Calculating loss b/w training

I was training my model using code below:

%%time
for epoch in range(10):
    for features, labels in mxtrainloader:
        with autograd.record():
            output = mxnet(features.as_in_context(ctx))
            loss = mxobjective(output, labels.as_in_context(ctx))
        loss.backward()
        mxoptimizer.step(features.shape[0])
    print('Epoch:', epoch)

That took 1min 42 secs to complete.

Then I changed the code to:

%%time
for epoch in range(10):
    cum_loss = 0.0
    for batches, (features, labels) in enumerate (mxtrainloader):
        with autograd.record():
            output = mxnet(features.as_in_context(ctx))
            loss = mxobjective(output, labels.as_in_context(ctx))
        loss.backward()
        mxoptimizer.step(features.shape[0])
        cum_loss += loss.mean().asscalar()
        #updating cum_loss 
    print('Epoch:', epoch, 'Loss:', cum_loss/batches)
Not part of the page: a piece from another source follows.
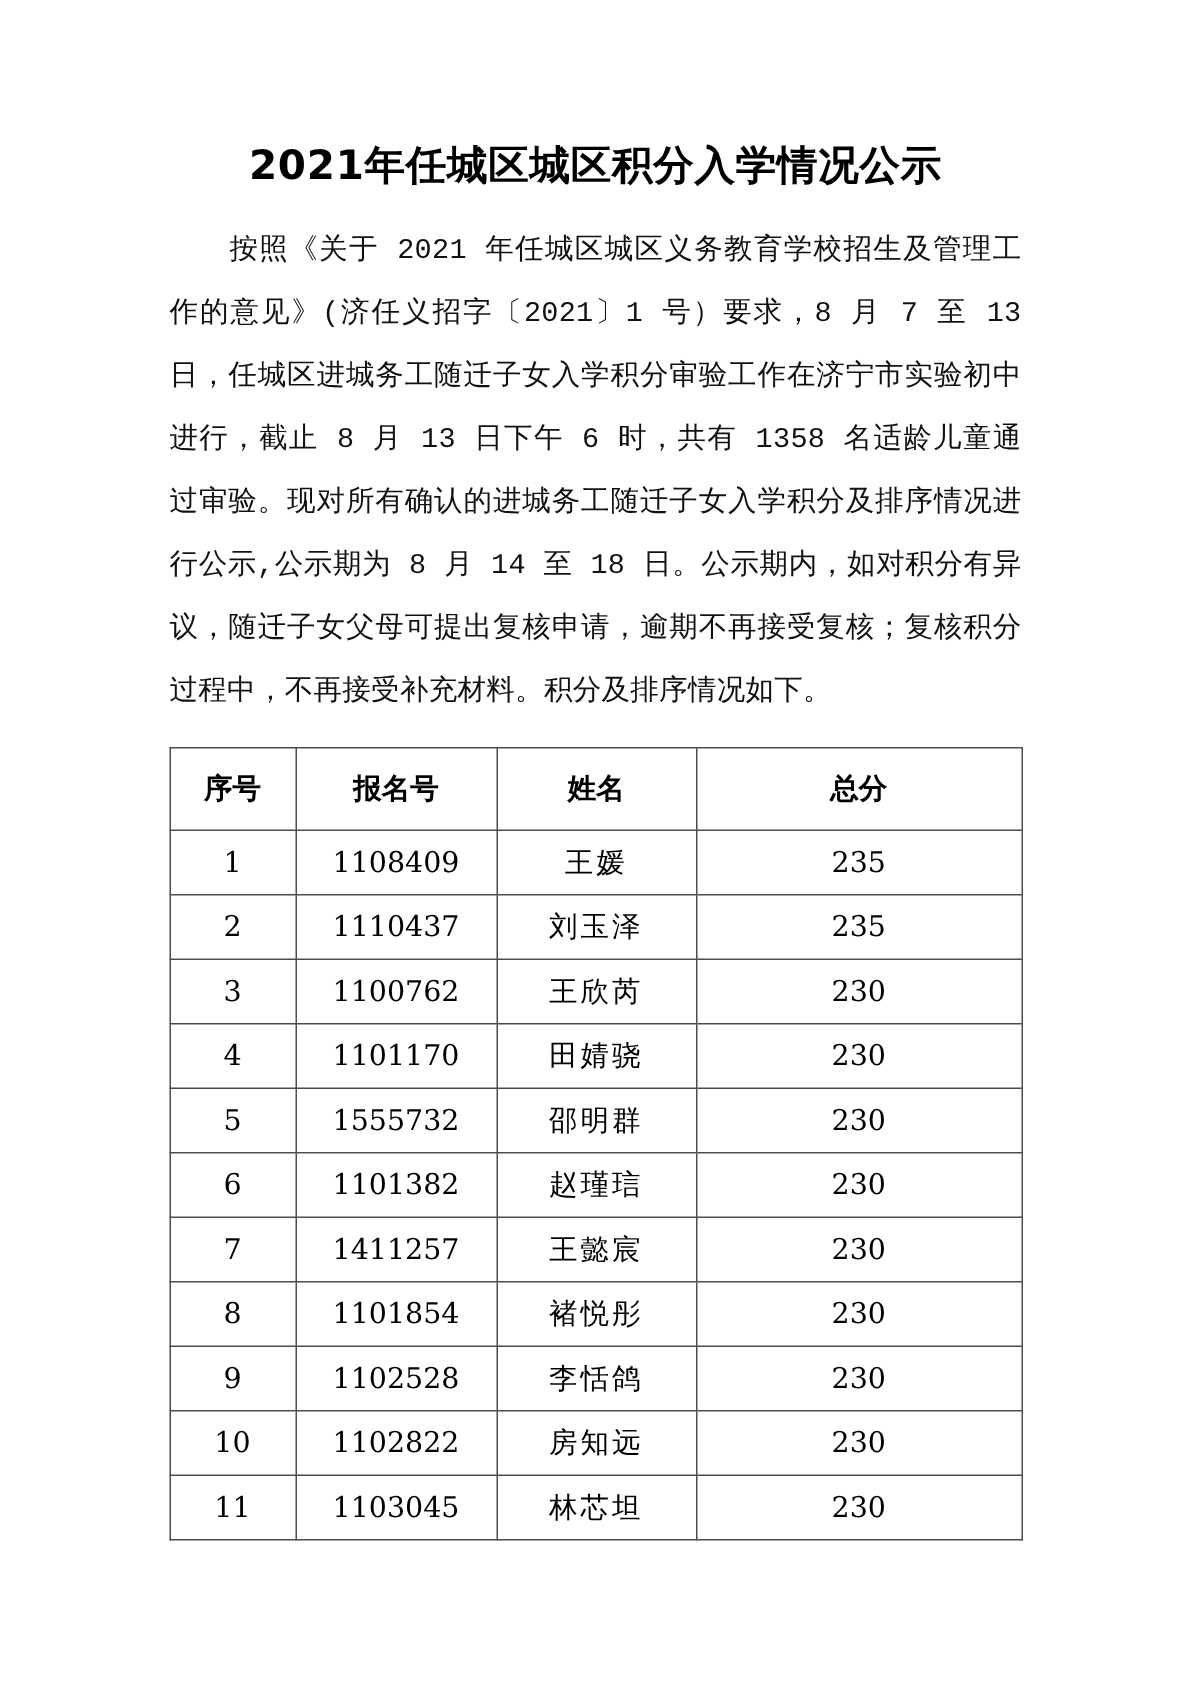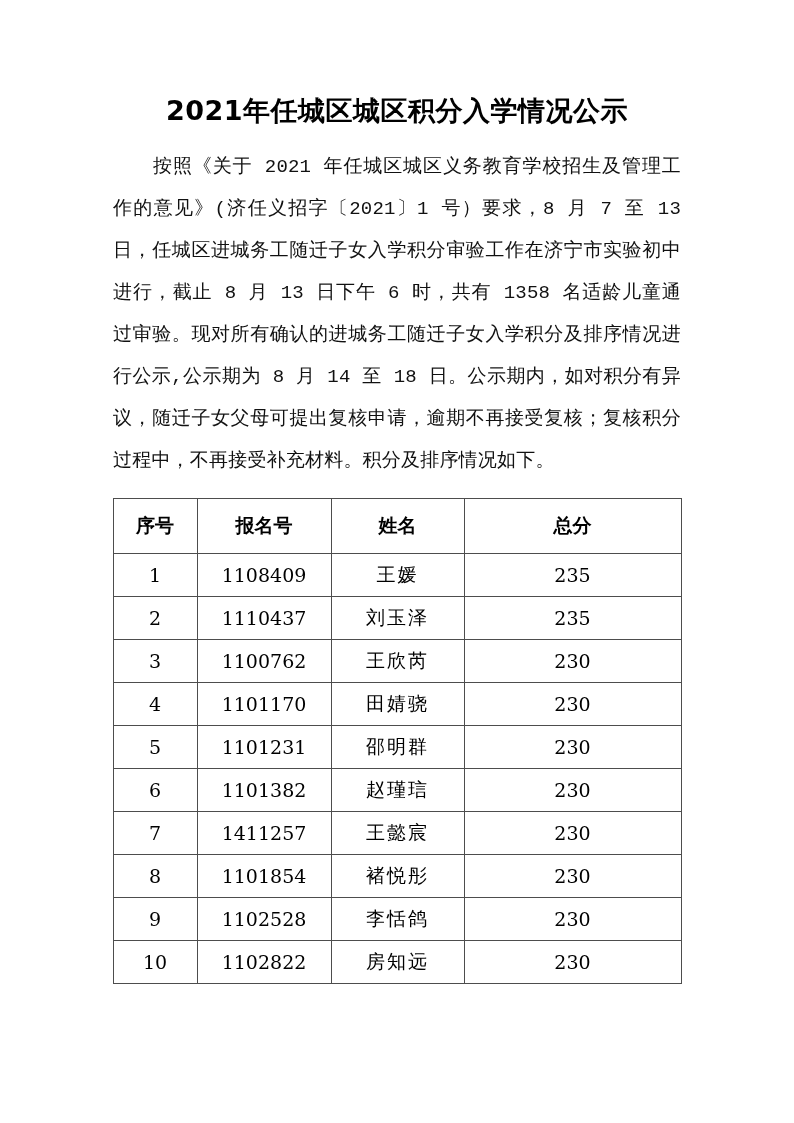"1101231" td { text: 1101231 -> 1555732 }
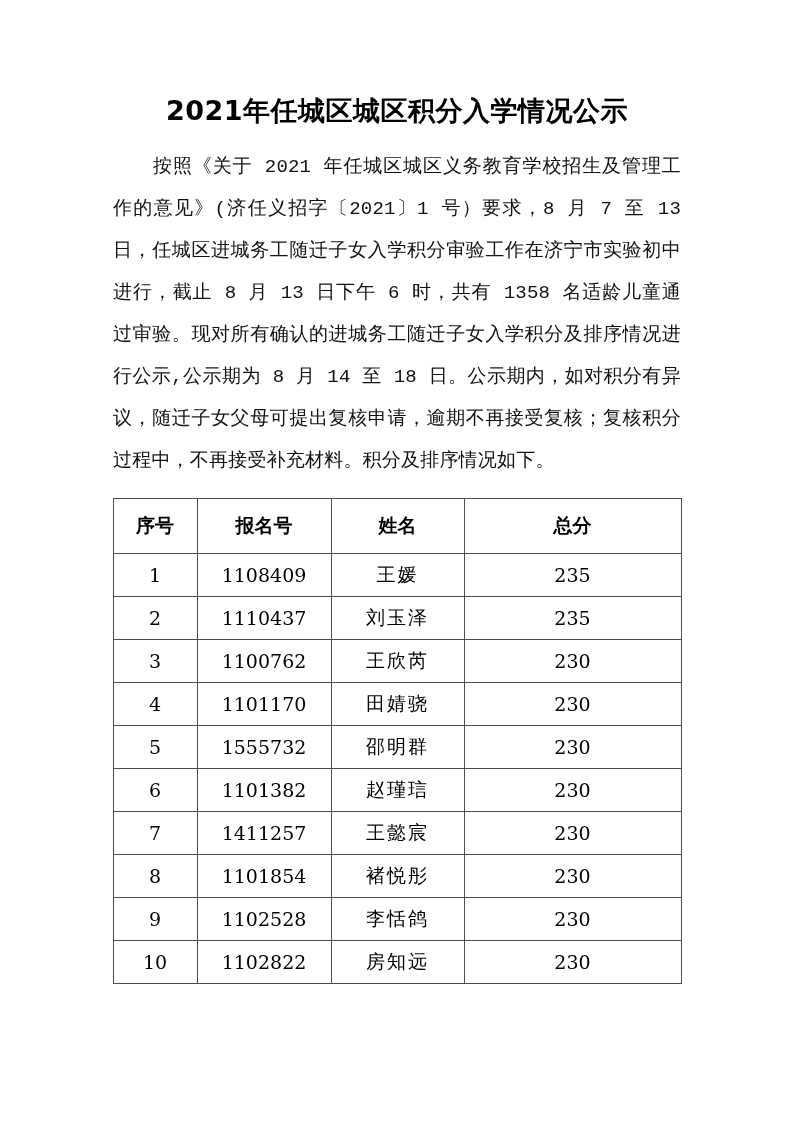"11" tr { html: none -> <tr> <td>11</td> <td>1103045</td> <td>林芯坦</td> <td>230</td> </tr> }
Now it’s taking 2 mins 51 secs.

That’s a 1.5 times performance drop.

The only change is that I’m updating cum_loss by adding loss.mean().asscalar() to it each iteration!! That’s it!! Only this is causing that much performance drop.
Is there any better way to see training loss each iteration??

Thanks for your time

Hi @mouryarishik,

.asscalar() is a blocking call which limits the amount of computation that can happen in parallel. I think this is the most likely reason for the slow down. It can be useful for avoiding out of memory exceptions. You could postpone calling .asscalar() until the end of the epoch (at time of print) rather than the end of each batch.

Thanks for suggestion, now the performance drop has improved from 1.5x to 1.3x.